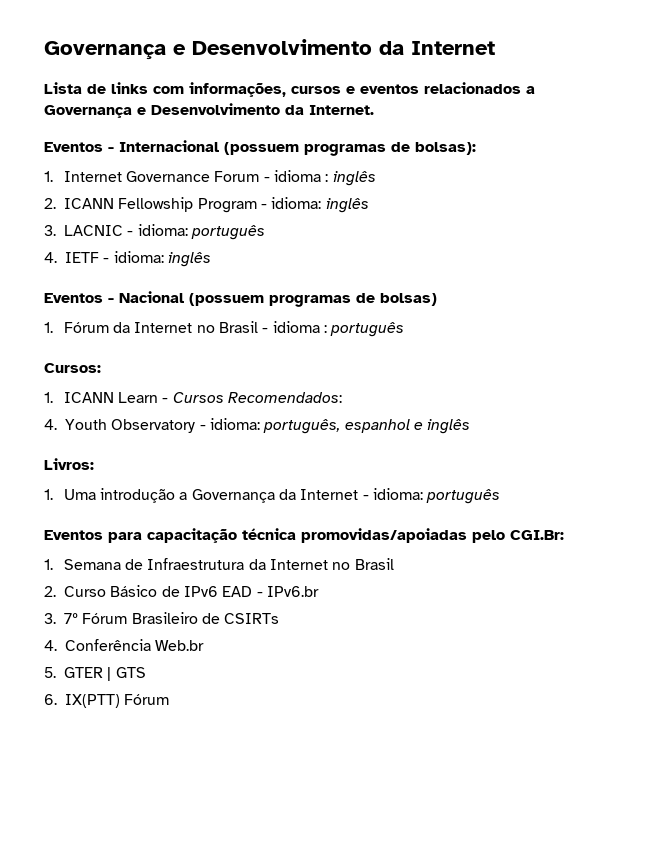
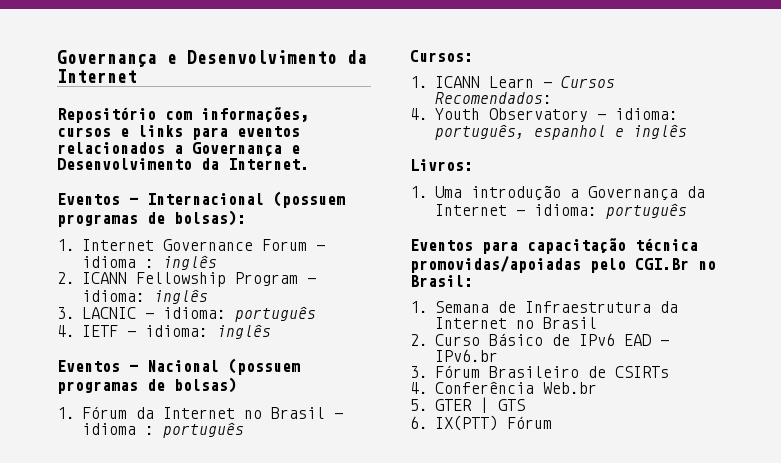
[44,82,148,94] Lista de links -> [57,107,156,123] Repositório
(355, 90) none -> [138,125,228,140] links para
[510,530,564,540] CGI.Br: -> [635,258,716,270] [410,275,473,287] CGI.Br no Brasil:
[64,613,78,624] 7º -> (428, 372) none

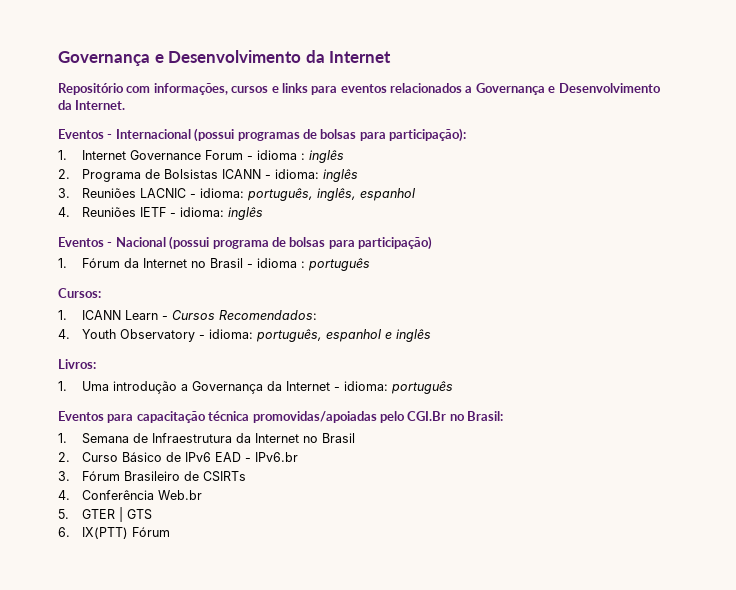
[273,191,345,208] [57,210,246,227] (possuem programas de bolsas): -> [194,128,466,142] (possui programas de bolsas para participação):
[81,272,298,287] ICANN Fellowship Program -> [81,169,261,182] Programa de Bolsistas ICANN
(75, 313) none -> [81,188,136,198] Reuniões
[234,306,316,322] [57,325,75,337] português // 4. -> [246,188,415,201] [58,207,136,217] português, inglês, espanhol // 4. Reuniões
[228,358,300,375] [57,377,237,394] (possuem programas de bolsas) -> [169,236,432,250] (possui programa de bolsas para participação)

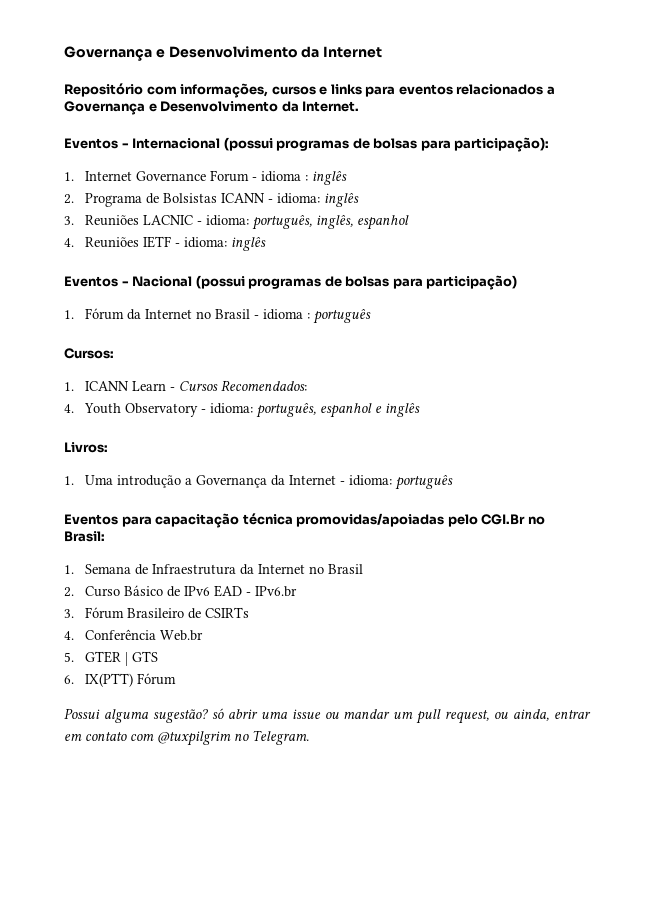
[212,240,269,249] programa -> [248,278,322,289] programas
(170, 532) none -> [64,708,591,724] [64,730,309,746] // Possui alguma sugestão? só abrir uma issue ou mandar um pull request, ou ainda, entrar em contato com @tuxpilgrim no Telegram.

Task directions: Reproduce the lines from the line with "(355, 90) none" through the last line of the entries exactly, including both ends and excluding pictures.

Answer area:
(355, 90) none -> [138,125,228,140] links para
[510,530,564,540] CGI.Br: -> [635,258,716,270] [410,275,473,287] CGI.Br no Brasil:
[64,613,78,624] 7º -> (428, 372) none

[273,191,345,208] [57,210,246,227] (possuem programas de bolsas): -> [194,128,466,142] (possui programas de bolsas para participação):
[81,272,298,287] ICANN Fellowship Program -> [81,169,261,182] Programa de Bolsistas ICANN
(75, 313) none -> [81,188,136,198] Reuniões
[234,306,316,322] [57,325,75,337] português // 4. -> [246,188,415,201] [58,207,136,217] português, inglês, espanhol // 4. Reuniões
[228,358,300,375] [57,377,237,394] (possuem programas de bolsas) -> [169,236,432,250] (possui programa de bolsas para participação)

[212,240,269,249] programa -> [248,278,322,289] programas
(170, 532) none -> [64,708,591,724] [64,730,309,746] // Possui alguma sugestão? só abrir uma issue ou mandar um pull request, ou ainda, entrar em contato com @tuxpilgrim no Telegram.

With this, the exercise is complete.